Goal of the exercise >> Return the lines that run from the line containing "text: Bookmark ->" through the end of the entries, both ends included. Leave out all pictures.

---

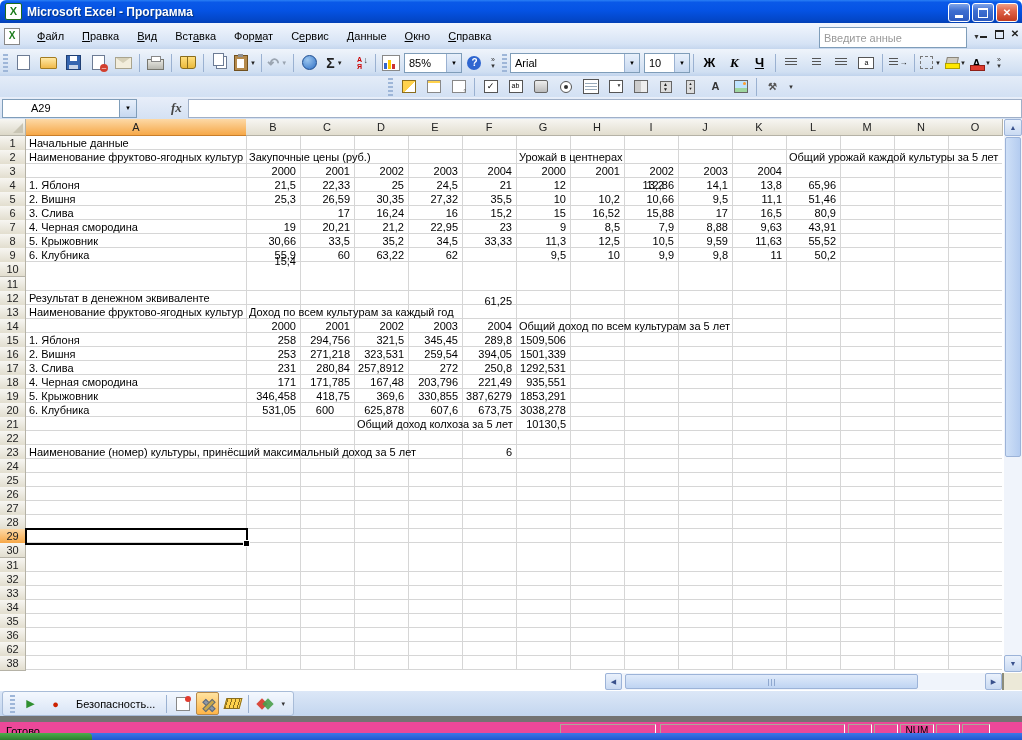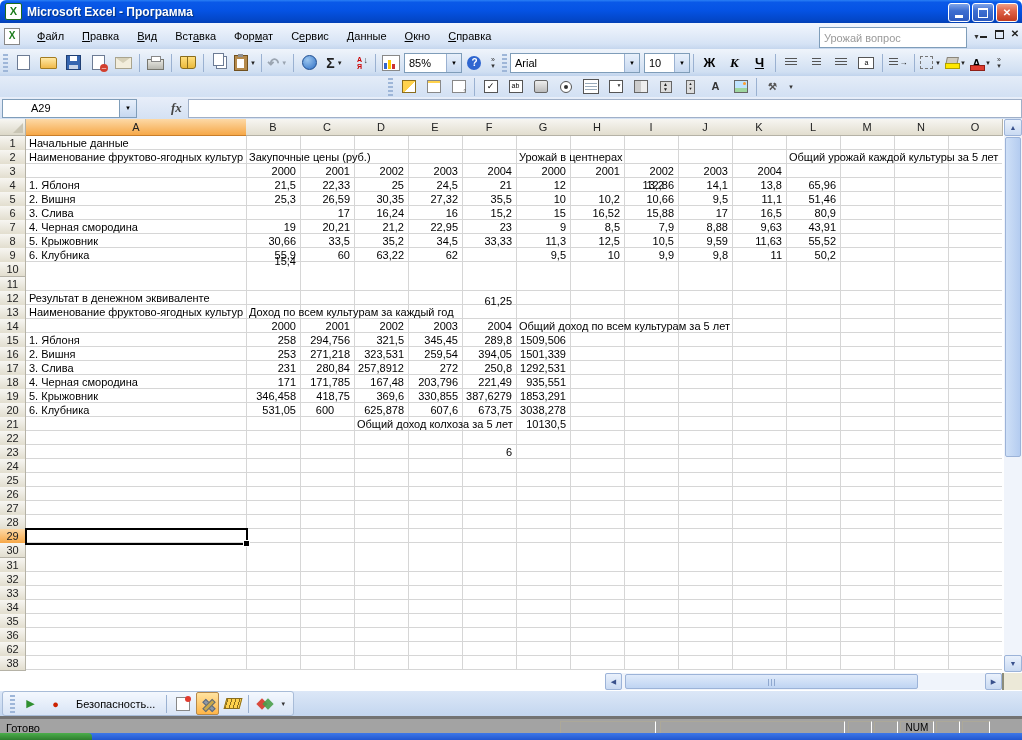"Урожай вопрос" span.question-box { text: Урожай вопрос -> Введите анные }
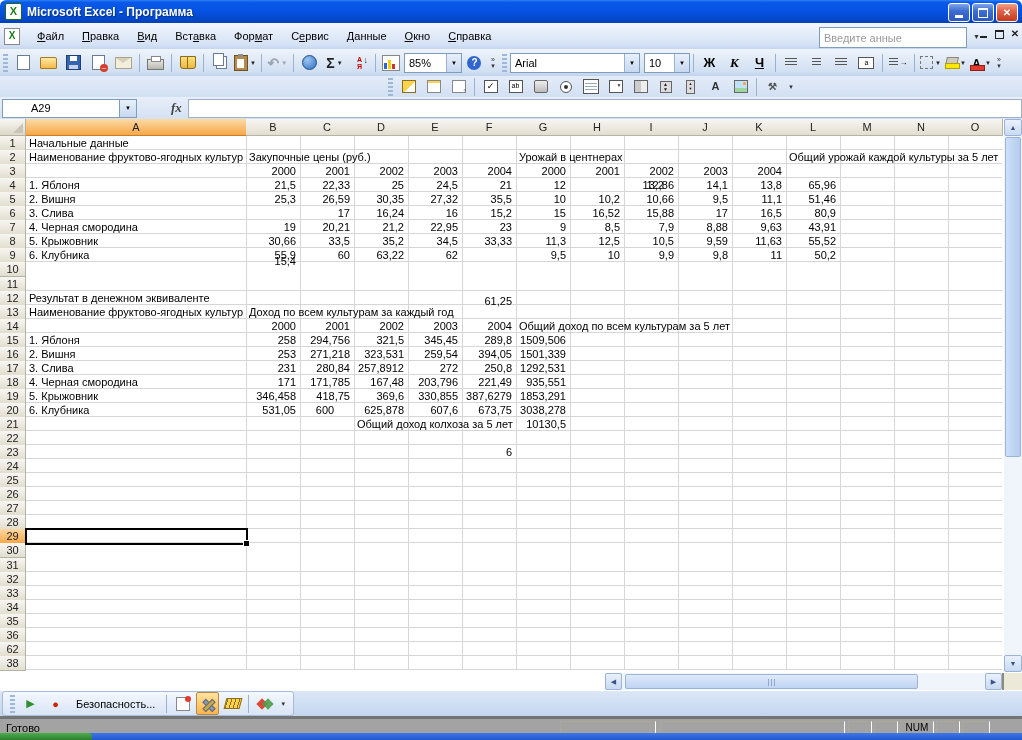"Наименование (номер) культуры, принёсший" span.cellspan { html: none -> <span>Наименование (номер) культуры, принёсший максимальный доход за 5 лет</span> }
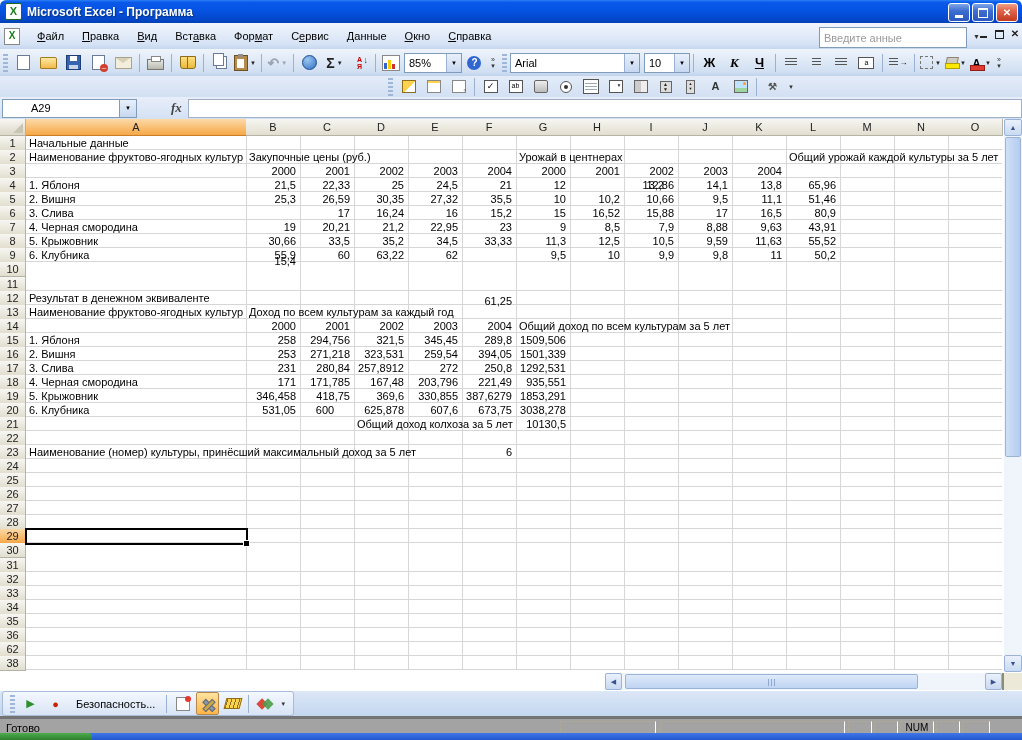"Готово" .statusbar { background: #a3a3a3 -> #ec4899; border-top: 3px solid #737373 -> 6px solid #737373 }
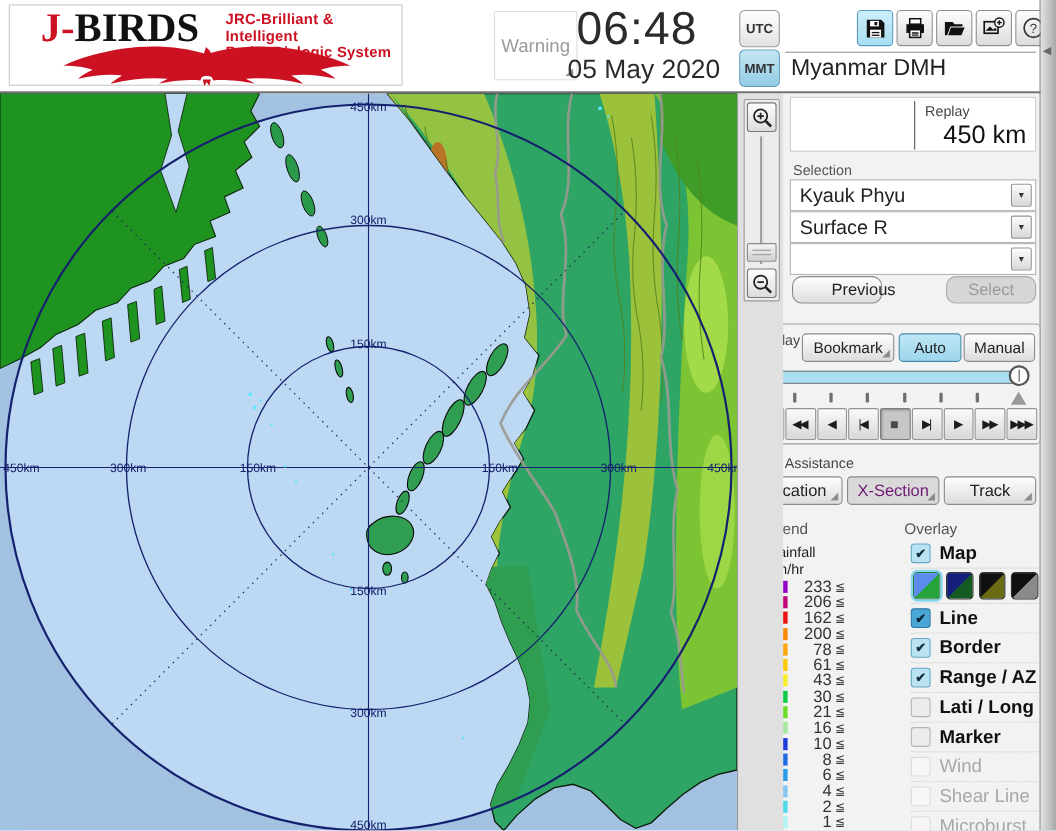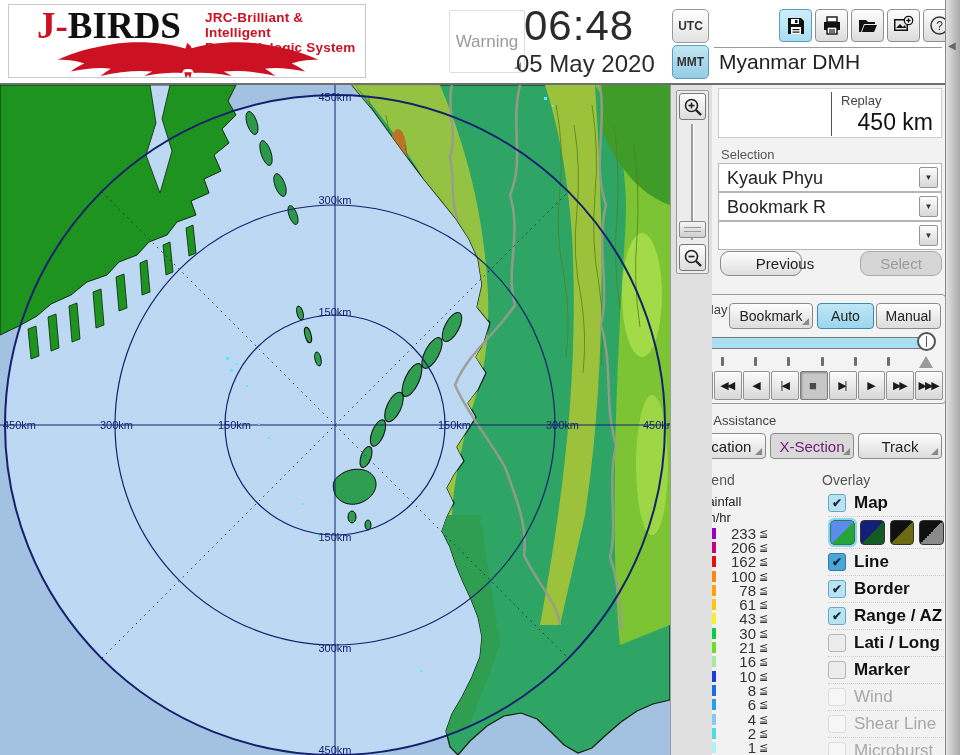"Bookmark R" span.dd-text { text: Bookmark -> Surface }
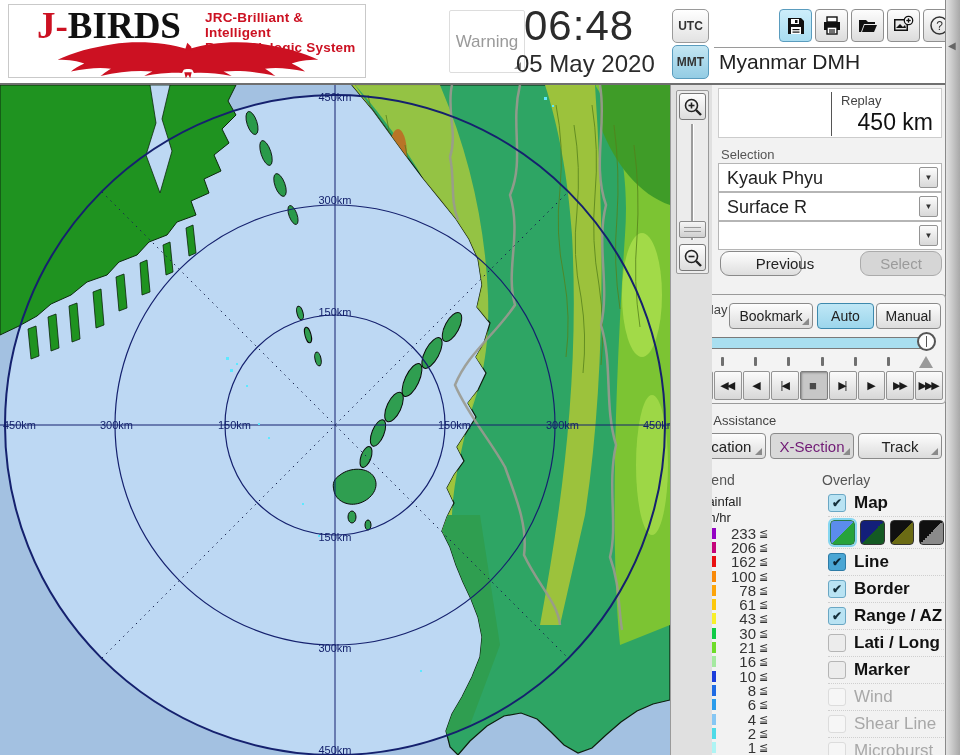"100" span.lg-val { text: 100 -> 200 }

---

Solved exercise >>
"Bookmark R" span.dd-text { text: Bookmark -> Surface }
"100" span.lg-val { text: 100 -> 200 }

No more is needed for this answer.